I notice that you have a lot of examples with
([^/]+)/([^/]+)
This is good, because it means you know how to do it.

So let's give it another try :)

g1smd

7:25 am on May 20, 2012 (gmt 0)

WebmasterWorld Senior Member 10+ Year Member Top Contributors Of The Month



All of your new redirects will need to use RewriteRule syntax and will need to be listed before the non-www to www redirect. The redirect target will also contain the protocol and domain.

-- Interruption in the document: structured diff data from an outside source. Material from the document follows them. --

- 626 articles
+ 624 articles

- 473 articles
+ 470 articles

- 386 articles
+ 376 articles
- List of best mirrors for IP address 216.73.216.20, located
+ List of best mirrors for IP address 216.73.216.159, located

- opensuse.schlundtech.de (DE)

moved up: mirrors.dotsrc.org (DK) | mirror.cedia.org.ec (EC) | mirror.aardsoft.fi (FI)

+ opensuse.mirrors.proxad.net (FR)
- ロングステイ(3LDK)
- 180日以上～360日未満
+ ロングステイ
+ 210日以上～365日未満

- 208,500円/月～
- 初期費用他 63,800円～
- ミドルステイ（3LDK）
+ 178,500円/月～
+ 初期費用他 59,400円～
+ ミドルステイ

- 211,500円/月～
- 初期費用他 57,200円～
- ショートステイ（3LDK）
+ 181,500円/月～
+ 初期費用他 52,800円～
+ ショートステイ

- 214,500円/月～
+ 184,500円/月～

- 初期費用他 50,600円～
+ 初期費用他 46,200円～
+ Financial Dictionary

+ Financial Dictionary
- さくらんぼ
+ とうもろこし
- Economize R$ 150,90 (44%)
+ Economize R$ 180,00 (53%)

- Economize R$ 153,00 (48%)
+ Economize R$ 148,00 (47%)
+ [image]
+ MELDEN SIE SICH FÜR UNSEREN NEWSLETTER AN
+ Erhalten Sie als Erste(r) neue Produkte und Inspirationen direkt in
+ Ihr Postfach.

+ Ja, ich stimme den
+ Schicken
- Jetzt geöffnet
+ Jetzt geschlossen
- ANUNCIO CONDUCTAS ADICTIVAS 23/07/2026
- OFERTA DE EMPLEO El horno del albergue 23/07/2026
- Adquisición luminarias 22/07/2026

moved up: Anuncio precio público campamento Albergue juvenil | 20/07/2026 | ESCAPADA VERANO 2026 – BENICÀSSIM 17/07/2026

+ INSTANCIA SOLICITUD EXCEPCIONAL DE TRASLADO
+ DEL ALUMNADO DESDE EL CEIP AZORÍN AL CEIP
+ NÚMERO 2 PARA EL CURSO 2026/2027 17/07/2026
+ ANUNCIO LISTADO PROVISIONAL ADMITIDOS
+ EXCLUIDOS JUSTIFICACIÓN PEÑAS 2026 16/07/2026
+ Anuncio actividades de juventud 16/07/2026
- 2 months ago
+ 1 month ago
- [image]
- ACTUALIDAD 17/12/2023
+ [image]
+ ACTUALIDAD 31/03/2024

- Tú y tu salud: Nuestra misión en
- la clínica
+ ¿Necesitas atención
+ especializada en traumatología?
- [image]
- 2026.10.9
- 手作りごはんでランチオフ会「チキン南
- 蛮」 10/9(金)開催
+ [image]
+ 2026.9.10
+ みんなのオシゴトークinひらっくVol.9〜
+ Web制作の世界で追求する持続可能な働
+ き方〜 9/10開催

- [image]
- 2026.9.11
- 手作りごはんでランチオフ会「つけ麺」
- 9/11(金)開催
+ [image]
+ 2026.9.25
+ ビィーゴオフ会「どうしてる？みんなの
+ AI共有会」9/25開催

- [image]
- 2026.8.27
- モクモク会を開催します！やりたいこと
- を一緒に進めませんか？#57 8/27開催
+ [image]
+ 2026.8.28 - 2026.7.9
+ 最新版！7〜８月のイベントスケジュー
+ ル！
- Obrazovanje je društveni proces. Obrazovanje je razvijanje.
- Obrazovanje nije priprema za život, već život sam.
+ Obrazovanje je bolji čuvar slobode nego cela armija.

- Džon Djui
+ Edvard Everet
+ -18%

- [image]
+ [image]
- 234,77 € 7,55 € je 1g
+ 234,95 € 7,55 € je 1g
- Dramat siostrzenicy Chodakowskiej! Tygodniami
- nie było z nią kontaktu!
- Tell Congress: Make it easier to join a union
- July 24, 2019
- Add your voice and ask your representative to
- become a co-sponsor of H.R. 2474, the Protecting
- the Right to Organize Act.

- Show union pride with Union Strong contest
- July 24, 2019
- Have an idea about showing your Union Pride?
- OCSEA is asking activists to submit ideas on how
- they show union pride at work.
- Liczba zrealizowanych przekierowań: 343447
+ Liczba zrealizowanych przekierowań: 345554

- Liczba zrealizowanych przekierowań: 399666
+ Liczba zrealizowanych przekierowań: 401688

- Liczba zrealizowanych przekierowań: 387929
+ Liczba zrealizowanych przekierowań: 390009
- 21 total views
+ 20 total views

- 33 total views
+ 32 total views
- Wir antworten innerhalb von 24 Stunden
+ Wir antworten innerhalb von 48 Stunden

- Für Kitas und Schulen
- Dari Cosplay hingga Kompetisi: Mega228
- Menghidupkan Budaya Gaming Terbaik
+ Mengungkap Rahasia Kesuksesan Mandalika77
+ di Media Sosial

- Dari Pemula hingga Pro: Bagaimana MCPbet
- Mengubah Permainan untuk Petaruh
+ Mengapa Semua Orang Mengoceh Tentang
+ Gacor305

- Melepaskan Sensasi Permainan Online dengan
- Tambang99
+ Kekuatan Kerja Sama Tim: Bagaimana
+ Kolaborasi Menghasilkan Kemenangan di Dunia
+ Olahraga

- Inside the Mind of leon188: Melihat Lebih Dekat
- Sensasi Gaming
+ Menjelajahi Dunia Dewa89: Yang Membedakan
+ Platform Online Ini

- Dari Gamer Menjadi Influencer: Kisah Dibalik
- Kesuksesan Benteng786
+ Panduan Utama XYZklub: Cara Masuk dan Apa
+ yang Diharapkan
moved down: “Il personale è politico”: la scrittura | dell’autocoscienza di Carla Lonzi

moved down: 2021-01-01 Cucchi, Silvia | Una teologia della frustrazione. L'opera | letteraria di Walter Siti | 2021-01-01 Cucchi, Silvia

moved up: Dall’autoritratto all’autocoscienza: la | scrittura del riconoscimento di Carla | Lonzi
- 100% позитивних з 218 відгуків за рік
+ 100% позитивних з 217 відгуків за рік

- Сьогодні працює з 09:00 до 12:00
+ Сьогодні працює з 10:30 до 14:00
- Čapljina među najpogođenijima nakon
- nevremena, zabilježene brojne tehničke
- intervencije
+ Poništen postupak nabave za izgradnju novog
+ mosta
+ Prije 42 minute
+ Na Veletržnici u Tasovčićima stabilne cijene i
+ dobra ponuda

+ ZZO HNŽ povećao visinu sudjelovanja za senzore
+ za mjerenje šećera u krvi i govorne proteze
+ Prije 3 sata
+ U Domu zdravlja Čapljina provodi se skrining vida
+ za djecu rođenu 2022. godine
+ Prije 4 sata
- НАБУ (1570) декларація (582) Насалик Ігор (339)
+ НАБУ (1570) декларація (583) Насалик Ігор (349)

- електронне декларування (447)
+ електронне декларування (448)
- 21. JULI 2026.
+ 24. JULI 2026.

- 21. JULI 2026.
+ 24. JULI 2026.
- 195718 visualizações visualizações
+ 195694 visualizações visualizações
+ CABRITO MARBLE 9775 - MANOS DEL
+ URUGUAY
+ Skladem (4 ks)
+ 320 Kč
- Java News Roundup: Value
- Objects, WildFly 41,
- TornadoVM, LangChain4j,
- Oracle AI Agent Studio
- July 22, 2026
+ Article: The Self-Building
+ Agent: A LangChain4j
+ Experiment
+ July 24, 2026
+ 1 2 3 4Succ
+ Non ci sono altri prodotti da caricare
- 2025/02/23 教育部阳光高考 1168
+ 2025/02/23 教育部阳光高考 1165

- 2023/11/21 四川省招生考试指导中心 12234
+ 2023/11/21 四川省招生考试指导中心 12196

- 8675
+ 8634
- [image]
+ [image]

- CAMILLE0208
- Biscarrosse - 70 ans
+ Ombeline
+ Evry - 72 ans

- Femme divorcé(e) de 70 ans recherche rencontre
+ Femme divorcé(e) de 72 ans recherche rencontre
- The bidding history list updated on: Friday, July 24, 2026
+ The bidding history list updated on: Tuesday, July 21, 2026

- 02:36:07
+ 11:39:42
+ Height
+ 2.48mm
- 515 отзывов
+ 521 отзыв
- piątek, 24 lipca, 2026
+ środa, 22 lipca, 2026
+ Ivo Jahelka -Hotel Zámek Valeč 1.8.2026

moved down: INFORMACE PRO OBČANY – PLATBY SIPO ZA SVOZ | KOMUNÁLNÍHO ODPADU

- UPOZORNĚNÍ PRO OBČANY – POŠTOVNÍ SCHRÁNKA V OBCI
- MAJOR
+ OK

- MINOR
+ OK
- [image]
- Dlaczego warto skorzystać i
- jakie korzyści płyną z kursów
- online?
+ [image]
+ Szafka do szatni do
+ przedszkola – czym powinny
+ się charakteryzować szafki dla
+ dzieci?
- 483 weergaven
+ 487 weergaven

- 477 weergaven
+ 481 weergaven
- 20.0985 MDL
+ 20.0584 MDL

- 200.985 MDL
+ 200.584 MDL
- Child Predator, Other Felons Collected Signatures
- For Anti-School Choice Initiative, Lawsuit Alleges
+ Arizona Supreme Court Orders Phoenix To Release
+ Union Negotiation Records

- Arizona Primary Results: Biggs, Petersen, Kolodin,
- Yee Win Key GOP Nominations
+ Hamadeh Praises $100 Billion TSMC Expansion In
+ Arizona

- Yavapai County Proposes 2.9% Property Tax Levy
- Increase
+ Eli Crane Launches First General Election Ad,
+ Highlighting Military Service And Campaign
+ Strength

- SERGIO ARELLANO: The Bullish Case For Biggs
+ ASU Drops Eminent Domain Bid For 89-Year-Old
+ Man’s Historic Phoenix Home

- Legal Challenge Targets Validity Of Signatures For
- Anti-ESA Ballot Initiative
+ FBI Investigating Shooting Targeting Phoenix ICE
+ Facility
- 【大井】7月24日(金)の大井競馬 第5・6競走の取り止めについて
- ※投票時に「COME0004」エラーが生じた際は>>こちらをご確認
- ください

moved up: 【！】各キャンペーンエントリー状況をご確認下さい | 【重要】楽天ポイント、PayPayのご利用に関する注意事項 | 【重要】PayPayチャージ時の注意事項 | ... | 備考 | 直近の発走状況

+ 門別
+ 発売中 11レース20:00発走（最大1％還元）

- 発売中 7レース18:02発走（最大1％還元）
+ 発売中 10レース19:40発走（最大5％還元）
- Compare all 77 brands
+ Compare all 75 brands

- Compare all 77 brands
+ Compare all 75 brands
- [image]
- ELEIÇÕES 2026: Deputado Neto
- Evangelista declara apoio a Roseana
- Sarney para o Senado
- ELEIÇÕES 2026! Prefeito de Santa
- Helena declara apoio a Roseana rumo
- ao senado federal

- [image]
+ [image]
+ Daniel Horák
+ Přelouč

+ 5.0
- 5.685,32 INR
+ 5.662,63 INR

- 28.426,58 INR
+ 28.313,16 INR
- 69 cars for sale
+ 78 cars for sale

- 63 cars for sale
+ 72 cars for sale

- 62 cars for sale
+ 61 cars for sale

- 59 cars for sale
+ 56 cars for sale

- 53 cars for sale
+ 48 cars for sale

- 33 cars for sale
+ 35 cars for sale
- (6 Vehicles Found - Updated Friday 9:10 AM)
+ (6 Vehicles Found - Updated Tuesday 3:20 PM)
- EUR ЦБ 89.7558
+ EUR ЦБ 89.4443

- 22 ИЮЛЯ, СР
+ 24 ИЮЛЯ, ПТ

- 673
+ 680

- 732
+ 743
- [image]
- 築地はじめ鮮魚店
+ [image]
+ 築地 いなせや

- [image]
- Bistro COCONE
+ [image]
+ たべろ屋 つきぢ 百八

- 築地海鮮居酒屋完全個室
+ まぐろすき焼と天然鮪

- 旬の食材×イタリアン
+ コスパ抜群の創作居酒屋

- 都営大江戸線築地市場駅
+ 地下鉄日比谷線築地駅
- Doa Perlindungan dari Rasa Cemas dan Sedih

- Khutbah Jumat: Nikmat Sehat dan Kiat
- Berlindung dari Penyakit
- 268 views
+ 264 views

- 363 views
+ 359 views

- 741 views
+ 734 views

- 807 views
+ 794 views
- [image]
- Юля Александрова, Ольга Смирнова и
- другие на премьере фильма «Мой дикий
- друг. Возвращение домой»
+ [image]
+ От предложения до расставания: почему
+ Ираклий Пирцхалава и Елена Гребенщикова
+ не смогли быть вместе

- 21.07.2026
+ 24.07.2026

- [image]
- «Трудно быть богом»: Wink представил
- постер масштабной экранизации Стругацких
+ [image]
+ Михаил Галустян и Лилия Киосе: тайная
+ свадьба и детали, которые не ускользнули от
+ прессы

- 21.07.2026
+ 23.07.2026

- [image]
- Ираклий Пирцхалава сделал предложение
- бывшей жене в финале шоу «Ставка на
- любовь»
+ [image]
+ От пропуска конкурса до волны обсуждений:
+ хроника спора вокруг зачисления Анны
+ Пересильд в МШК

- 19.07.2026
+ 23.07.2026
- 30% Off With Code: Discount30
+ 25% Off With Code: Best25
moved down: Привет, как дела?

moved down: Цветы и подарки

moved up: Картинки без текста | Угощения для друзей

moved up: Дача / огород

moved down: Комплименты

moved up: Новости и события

All of the rewrites are already correctly listed after the non-www to www redirect. The rule ordering is very important.


ErrorDocument 404 http://example.com/

The above code will produce a 302 redirect when a page that does not exist is requested. The Apache manual explicitly warns to use only the local internal path to define the ErrorDocument location.